Aim of the task:
Here the job is to transcribe the data verbatim while leaving each picture out.

Material for this exercise:
——————

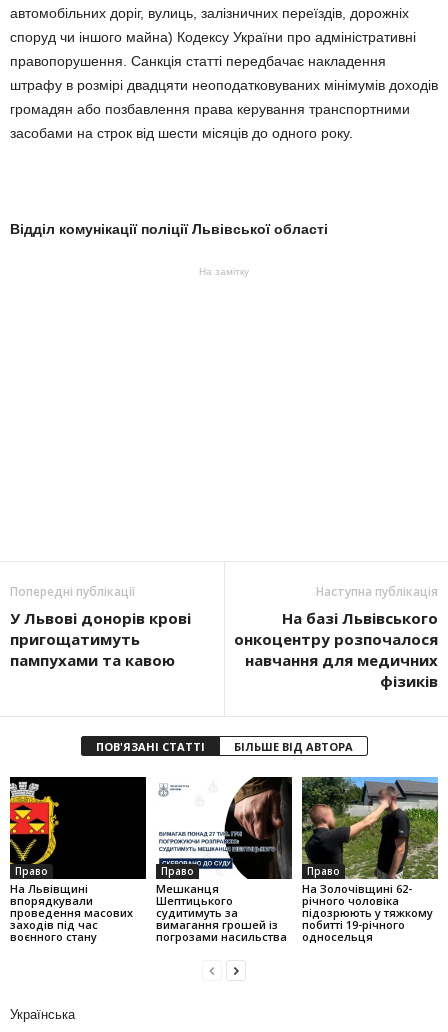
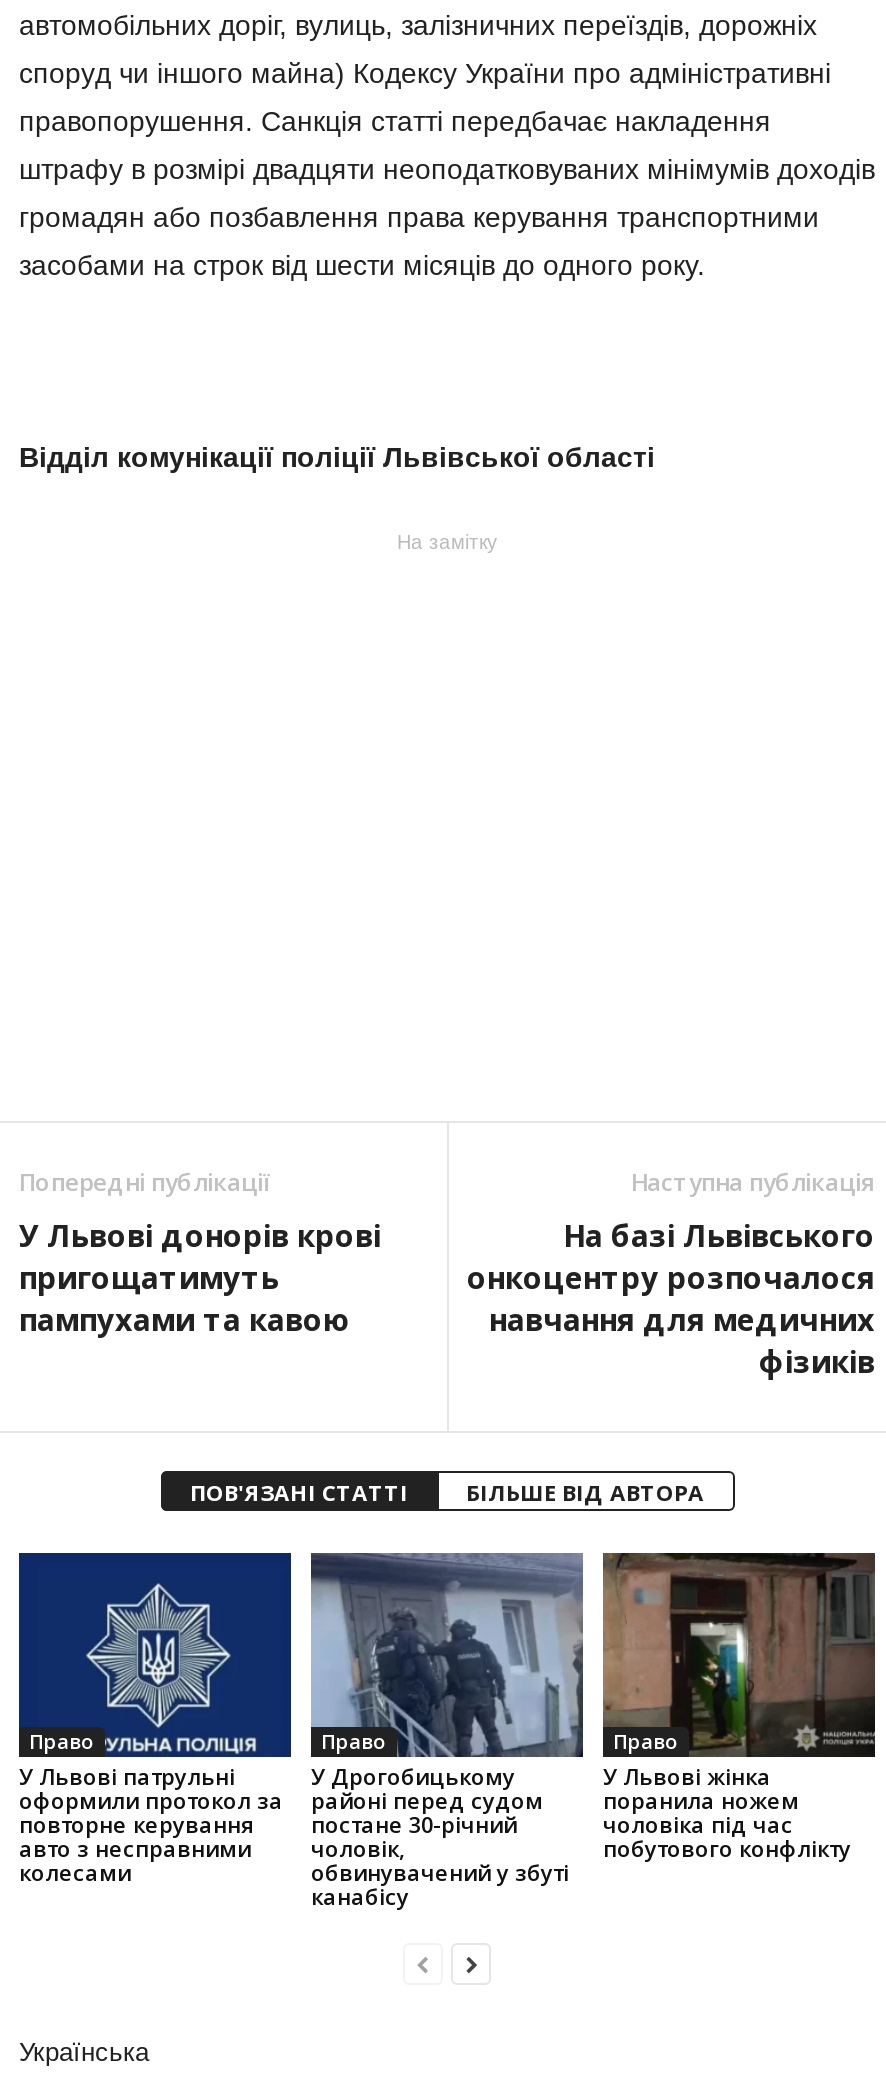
- [image]
- На Львівщині
- впорядкували
- проведення масових
- заходів під час
- воєнного стану
+ [image]
+ У Львові патрульні
+ оформили протокол за
+ повторне керування
+ авто з несправними
+ колесами

- [image]
- Мешканця
- Шептицького
- судитимуть за
- вимагання грошей із
- погрозами насильства
+ [image]
+ У Дрогобицькому
+ районі перед судом
+ постане 30-річний
+ чоловік,
+ обвинувачений у збуті
+ канабісу

- [image]
- На Золочівщині 62-
- річного чоловіка
- підозрюють у тяжкому
- побитті 19-річного
- односельця
+ [image]
+ У Львові жінка
+ поранила ножем
+ чоловіка під час
+ побутового конфлікту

——————

Exercise solution:
- [image]
- На Львівщині
- впорядкували
- проведення масових
- заходів під час
- воєнного стану
+ [image]
+ У Львові патрульні
+ оформили протокол за
+ повторне керування
+ авто з несправними
+ колесами

- [image]
- Мешканця
- Шептицького
- судитимуть за
- вимагання грошей із
- погрозами насильства
+ [image]
+ У Дрогобицькому
+ районі перед судом
+ постане 30-річний
+ чоловік,
+ обвинувачений у збуті
+ канабісу

- [image]
- На Золочівщині 62-
- річного чоловіка
- підозрюють у тяжкому
- побитті 19-річного
- односельця
+ [image]
+ У Львові жінка
+ поранила ножем
+ чоловіка під час
+ побутового конфлікту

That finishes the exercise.